Details of the new joint venture are still being negotiated, although the CEOs of the three airlines tell Aviation Week they expect to make a formal announcement in the coming months. Egyptair Chairman/CEO Hussein Massoud also confirms the first venture should be launched early next year.
Lufthansa Deputy CEO Christoph Franz says his airline was very supportive of the Brussels Airlines plan and encourages the strategy envisioned by Egyptair, SAA and Ethiopian, as well. He indicates that Lufthansa could contribute financially to the venture on a limited basis, thus potentially becoming a minority shareholder. The three African airline CEOs said they would discuss their proposed ventures after the Star Alliance event here.

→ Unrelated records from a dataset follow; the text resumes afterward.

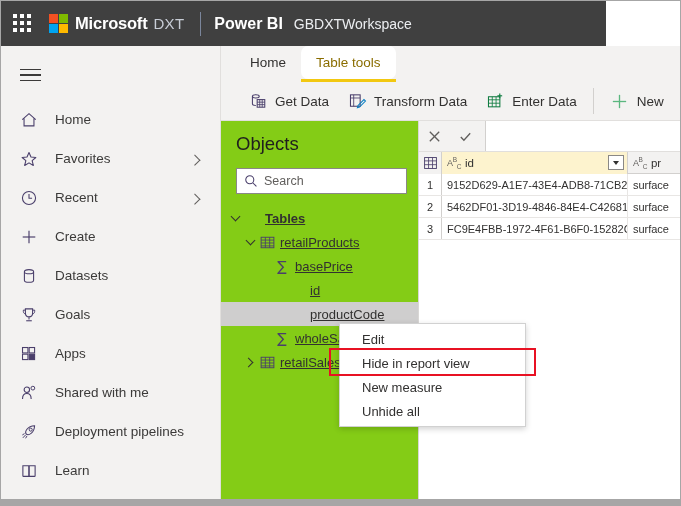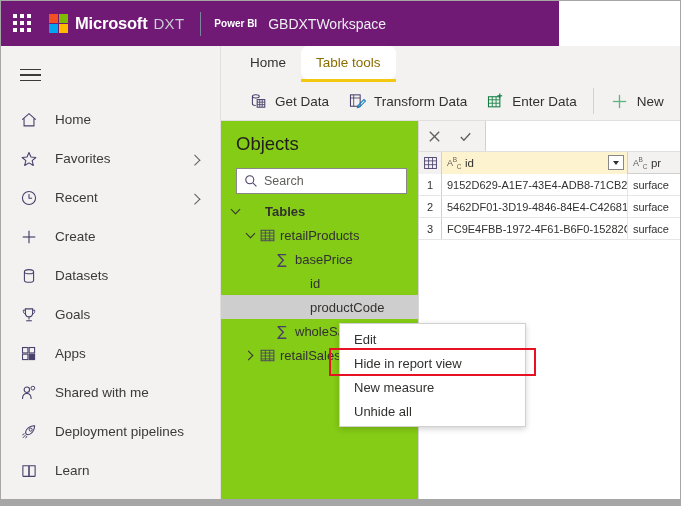--- a/index.html
+++ b/index.html
@@ -13,22 +13,22 @@
     position: relative;
     width: 681px; height: 506px;
     background: #ffffff;
     border: 1px solid #a6a6a6;
     overflow: hidden;
   }
 
   
   .topbar {
     position: absolute; left: 0; top: 0;
-    width: 558px; height: 45px;
-    background: #701a75;
+    width: 605px; height: 45px;
+    background: #404040;
     display: flex; align-items: center;
   }
   .waffle {
     width: 20px; height: 20px;
     margin-left: 12px; margin-right: 16px;
     display: grid;
     grid-template-columns: repeat(3, 4px);
     grid-template-rows: repeat(3, 4px);
     gap: 3px;
     cursor: pointer;
@@ -55,21 +55,21 @@
   }
   .ms-sub {
     color: #c8cdd6; font-size: 15px; font-weight: 400;
     margin-left: 6px; letter-spacing: 0.3px;
   }
   .hdr-divider {
     width: 1px; height: 24px; background: #7b869c;
     margin: 0 13px 0 16px;
   }
   .pbi-name {
-    color: #ffffff; font-size: 10px; font-weight: 700;
+    color: #ffffff; font-size: 16px; font-weight: 700;
   }
   .ws-name {
     color: #eceef1; font-size: 14px; font-weight: 400;
     margin-left: 11px;
   }
 
   
   .leftnav {
     position: absolute; left: 0; top: 45px;
     width: 220px; height: 455px;
@@ -188,21 +188,21 @@
   .search-ico { width: 14px; height: 14px; margin-right: 6px; flex: 0 0 auto; }
   .search-input {
     border: none; outline: none;
     font-family: "Liberation Sans", sans-serif;
     font-size: 12.5px; color: #323130;
     background: transparent;
     width: 140px; height: 22px;
   }
   .search-input::placeholder { color: #605e5c; }
 
-  .tree { margin-top: 5px; font-size: 13px; color: #323130; }
+  .tree { margin-top: 12px; font-size: 13px; color: #323130; text-decoration: underline; }
   .trow {
     height: 24px;
     display: flex; align-items: center;
     cursor: pointer; position: relative;
   }
   .trow.selected { background: #cfcece; }
   .tchev {
     width: 16px; height: 16px; flex: 0 0 auto;
     display: flex; align-items: center; justify-content: center;
   }
@@ -324,21 +324,21 @@
   #gridrows { position: absolute; left: 0; top: 53px; width: 263px; }
 
   
   .ctxmenu {
     position: absolute;
     left: 338px; top: 322px;
     width: 187px;
     background: #ffffff;
     border: 1px solid #d1d1d1;
     box-shadow: 0 2px 6px rgba(0,0,0,0.18);
-    padding: 3px 0;
+    padding: 3px 8px;
     z-index: 40;
   }
   .ctxitem {
     height: 24px;
     display: flex; align-items: center;
     padding-left: 14px;
     font-size: 13px; color: #323130;
     cursor: pointer;
   }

The first venture will be located in one of the six Central African nations—Cameroon, Central African Republic, Chad, the Democratic Republic of Congo, Equatorial Guinea and Gabon—because the region has a more advanced aviation sector, says SAA CEO Siza Mzimela. This will be a new airline, she says, although she hints that future ventures could include investment in existing airlines. Mzimela also confirms that any new entity will focus on intra-African traffic. “There is little feed or de-feed in the region,” she notes. No subsidiary is expected to adopt a low-cost model, she adds.
Various business models are being considered, including direct investment and non-monetary support. Egyptair’s Massoud says the airlines could provide aircraft from their own fleets, but he stresses that many options are being discussed.
“Africa is too big for five or six carriers,” Wake says. “The three of us are working together so we can create a critical mass.”